General characteristics
- Type: Collier
- Tonnage: 5,596 gross register tons; 3,366 net register tons;
- Length: 382 ft 1 in (116.46 m) (overall)
- Beam: 54 ft (16 m)
- Draught: 22 ft 6 in (6.86 m)
- Propulsion: Triple expansion reciprocating engines. 1 screw
- Speed: 11 knots (20 km/h)
- Complement: 70
- Armament: Mountings for two 4-inch B.L. guns

= HMAS Biloela =

Australian naval vessel

HMAS Biloela was a fleet collier operated by the Royal Australian Navy (RAN) from 1920 to 1927.

Biloela was built at Cockatoo Island Dockyard in Sydney, and was the first ship to be entirely built from Australian materials to an Australian design. She was completed on 5 July 1920 and supported the RAN's coal burning warships during peacetime training cruises.
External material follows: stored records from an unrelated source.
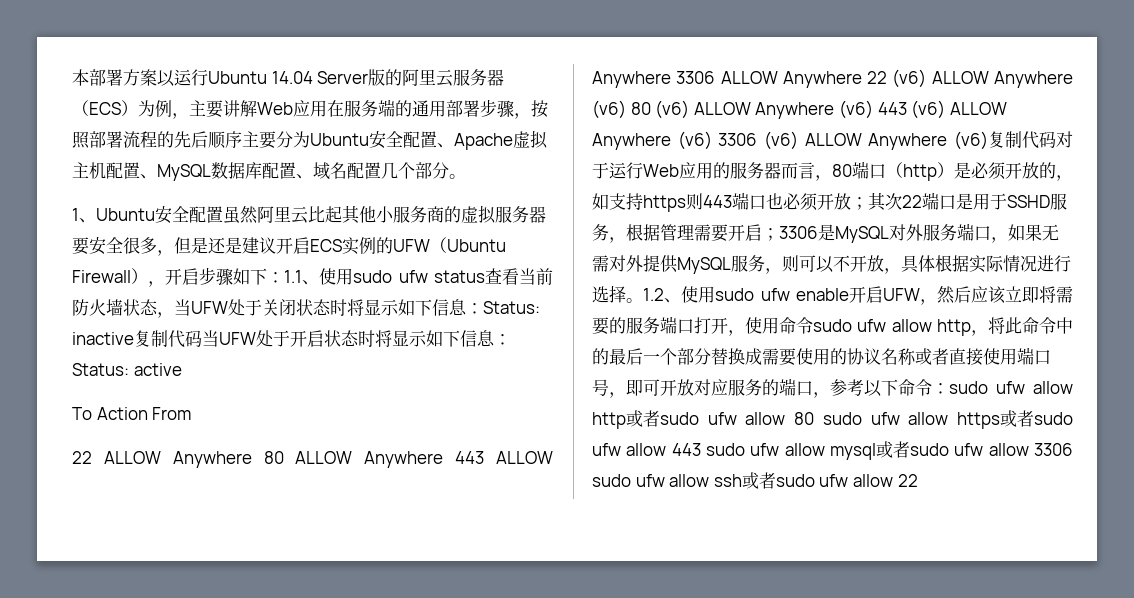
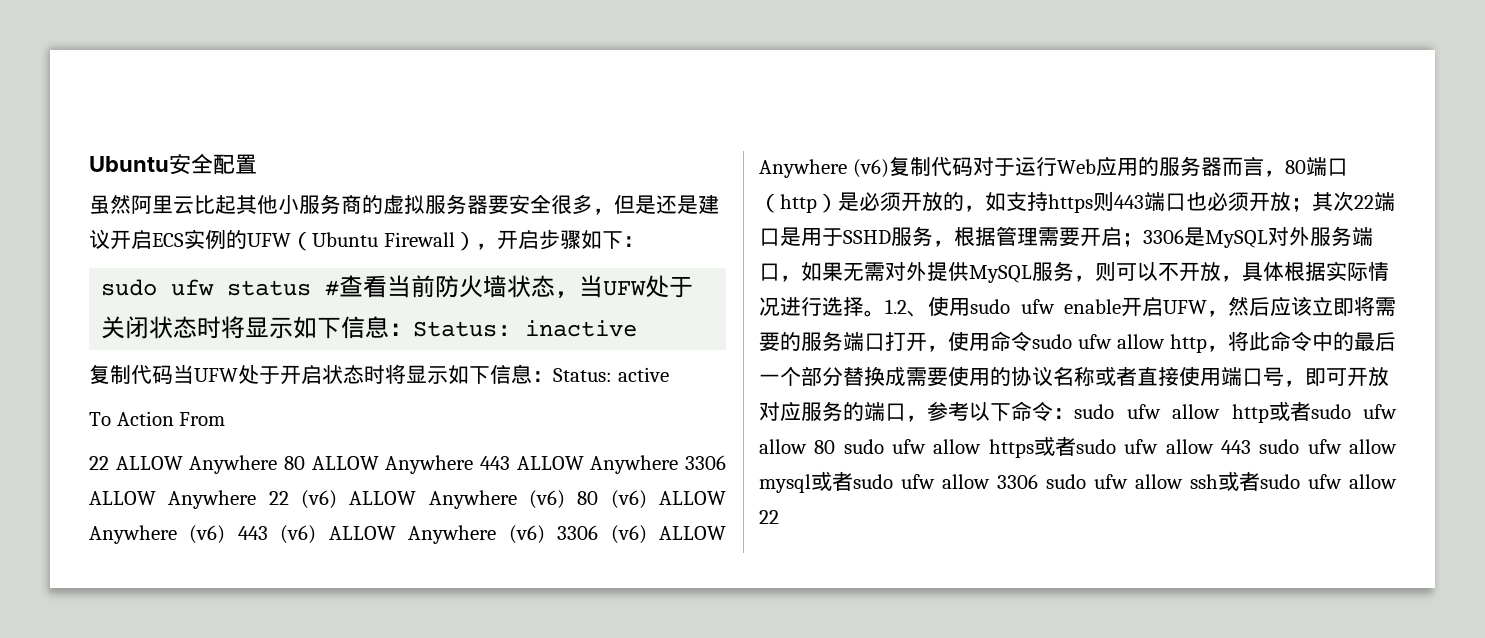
- 本部署方案以运行Ubuntu 14.04 Server版的阿里云服务器（ECS）为例，主要讲解Web应用在服务端的通用部署步骤，按照部署流程的先后顺序主要分为Ubuntu安全配置、Apache虚拟主机配置、MySQL数据库配置、域名配置几个部分。
- 1、Ubuntu安全配置虽然阿里云比起其他小服务商的虚拟服务器要安全很多，但是还是建议开启ECS实例的UFW（Ubuntu Firewall），开启步骤如下：1.1、使用sudo ufw status查看当前防火墙状态，当UFW处于关闭状态时将显示如下信息：Status: inactive复制代码当UFW处于开启状态时将显示如下信息：Status: active
+ Ubuntu安全配置
+ 虽然阿里云比起其他小服务商的虚拟服务器要安全很多，但是还是建议开启ECS实例的UFW（Ubuntu Firewall），开启步骤如下：
+ sudo ufw status #查看当前防火墙状态，当UFW处于关闭状态时将显示如下信息：Status: inactive
+ 复制代码当UFW处于开启状态时将显示如下信息：Status: active

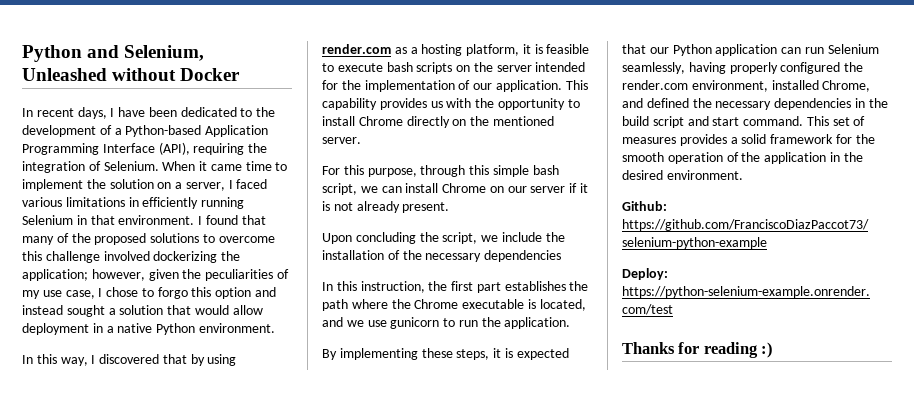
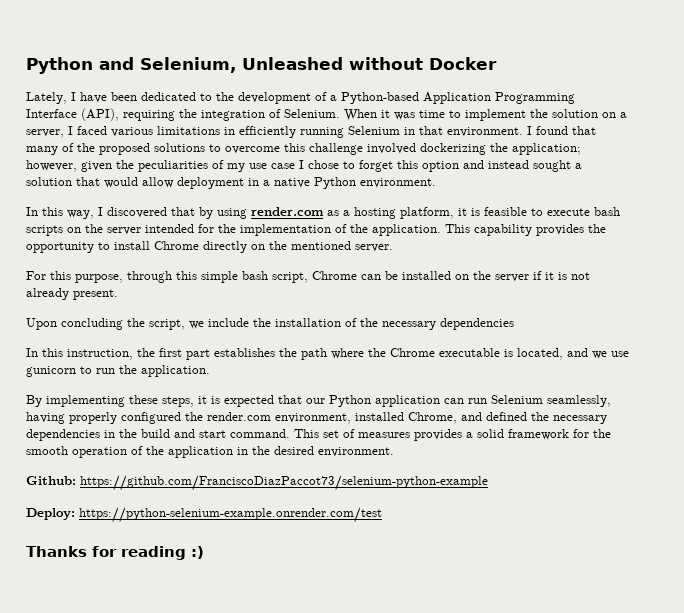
- In recent days, I have been dedicated to the development of a Python-based Application Programming Interface (API), requiring the integration of Selenium.
+ Lately, I have been dedicated to the development of a Python-based Application Programming Interface (API), requiring the integration of Selenium.
- When it came time to implement the solution on a server, I faced various limitations in efficiently running Selenium in that environment.
+ When it was time to implement the solution on a server, I faced various limitations in efficiently running Selenium in that environment.
- I found that many of the proposed solutions to overcome this challenge involved dockerizing the application; however, given the peculiarities of my use case, I chose to forgo this option and instead sought a solution that would allow deployment in a native Python environment.
+ I found that many of the proposed solutions to overcome this challenge involved dockerizing the application; however, given the peculiarities of my use case I chose to forget this option and instead sought a solution that would allow deployment in a native Python environment.
- In this way, I discovered that by using render.com as a hosting platform, it is feasible to execute bash scripts on the server intended for the implementation of our application.
+ In this way, I discovered that by using render.com as a hosting platform, it is feasible to execute bash scripts on the server intended for the implementation of the application.
- This capability provides us with the opportunity to install Chrome directly on the mentioned server.
+ This capability provides the opportunity to install Chrome directly on the mentioned server.
- For this purpose, through this simple bash script, we can install Chrome on our server if it is not already present.
+ For this purpose, through this simple bash script, Chrome can be installed on the server if it is not already present.
- By implementing these steps, it is expected that our Python application can run Selenium seamlessly, having properly configured the render.com environment, installed Chrome, and defined the necessary dependencies in the build script and start command.
+ By implementing these steps, it is expected that our Python application can run Selenium seamlessly, having properly configured the render.com environment, installed Chrome, and defined the necessary dependencies in the build and start command.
These warships were decommissioned in the second half of the 1920s, and Biloela was decommissioned into reserve on 14 November 1927.

While the RAN considered converting Biloela to a seaplane tender these plans did not eventuate and the ship was sold to a commercial company in March 1931. The ship was renamed several times, finally being renamed Cree. During World War II, the ship operated in European waters and was attacked by German aircraft and damaged by a mine in the early part of the war. Cree was eventually sunk by a German submarine on 21 November 1940.

Biloela is an Aboriginal word for "big white bird" and is the name of a town in Queensland. The town was named for the sulphur crested cockatoos that inhabit the region.